## EXERCISE GOAL:
Each line of the records below that contains "vision" needs to be copied.

## SUPPLIED MATERIAL:
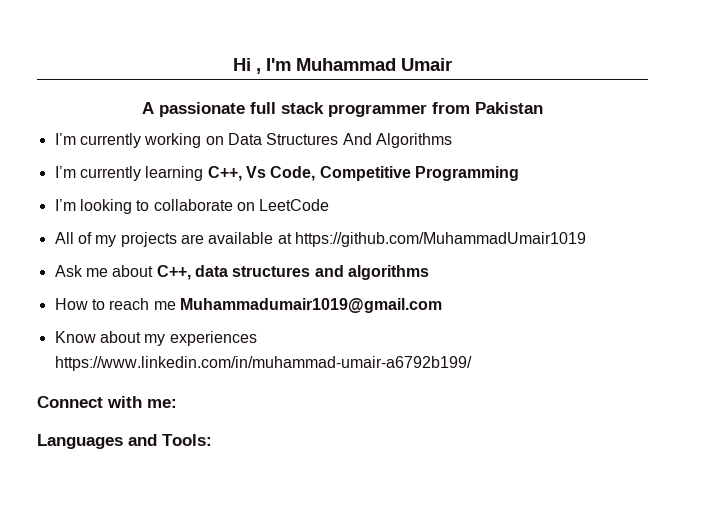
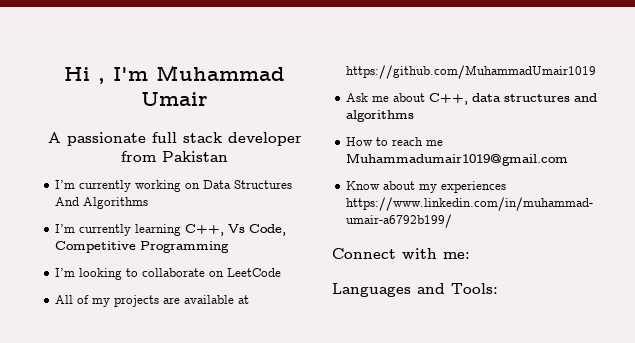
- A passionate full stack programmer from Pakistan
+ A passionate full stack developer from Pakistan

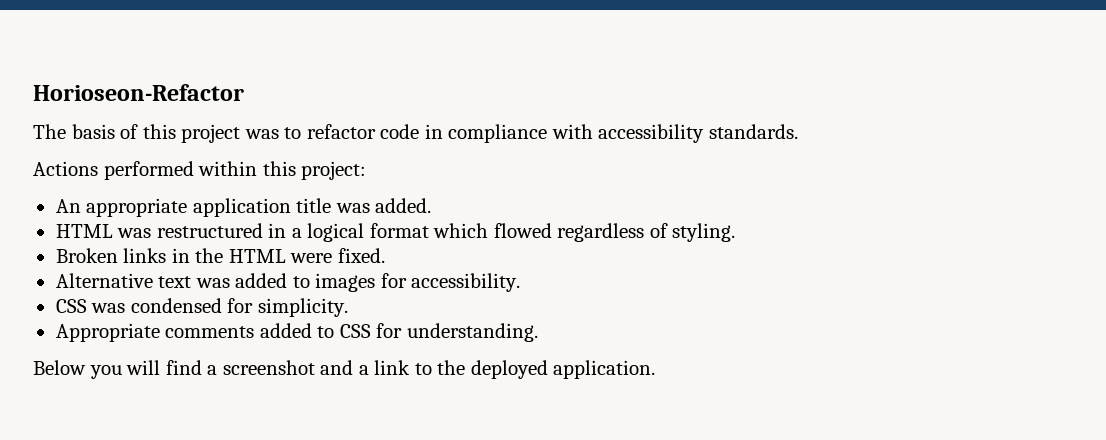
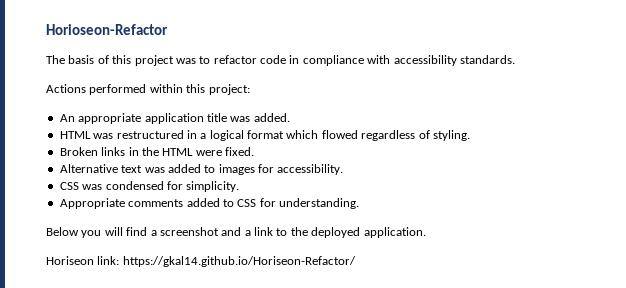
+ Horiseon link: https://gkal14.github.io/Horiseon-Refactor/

...

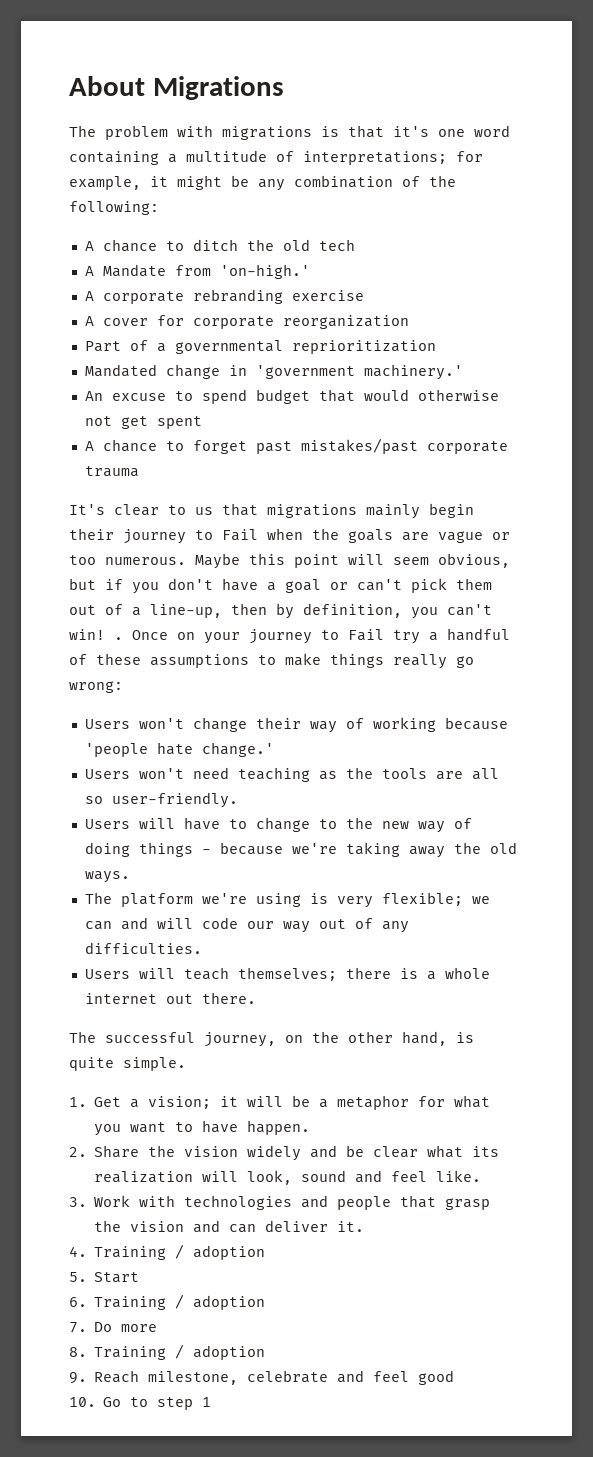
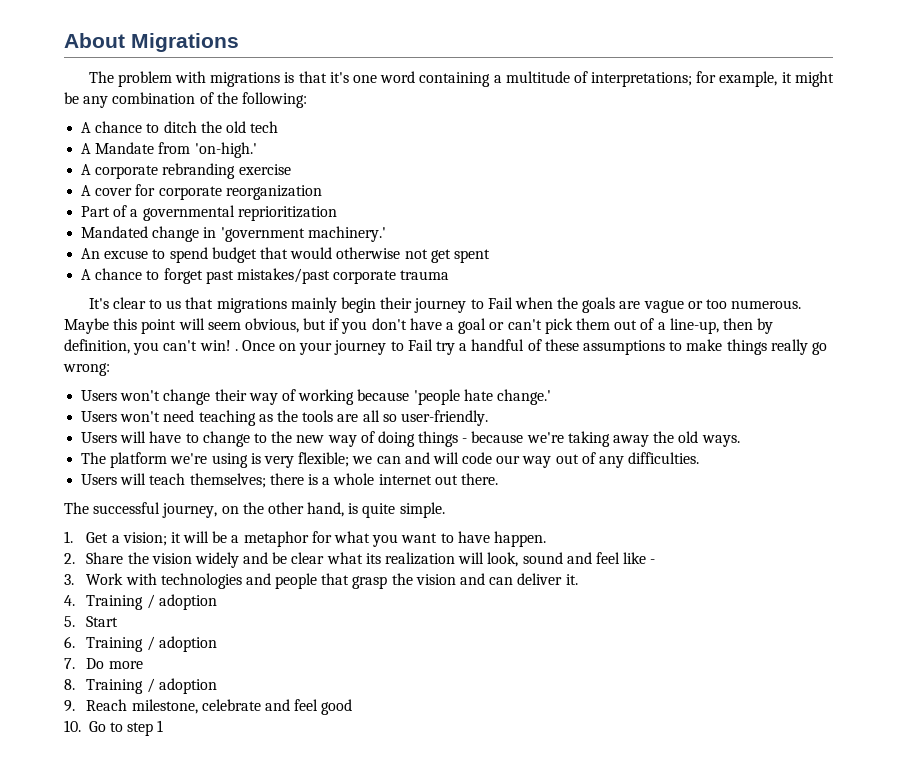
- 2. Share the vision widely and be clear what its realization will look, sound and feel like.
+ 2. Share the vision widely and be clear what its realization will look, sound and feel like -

## SOLUTION BELOW:
- 2. Share the vision widely and be clear what its realization will look, sound and feel like.
+ 2. Share the vision widely and be clear what its realization will look, sound and feel like -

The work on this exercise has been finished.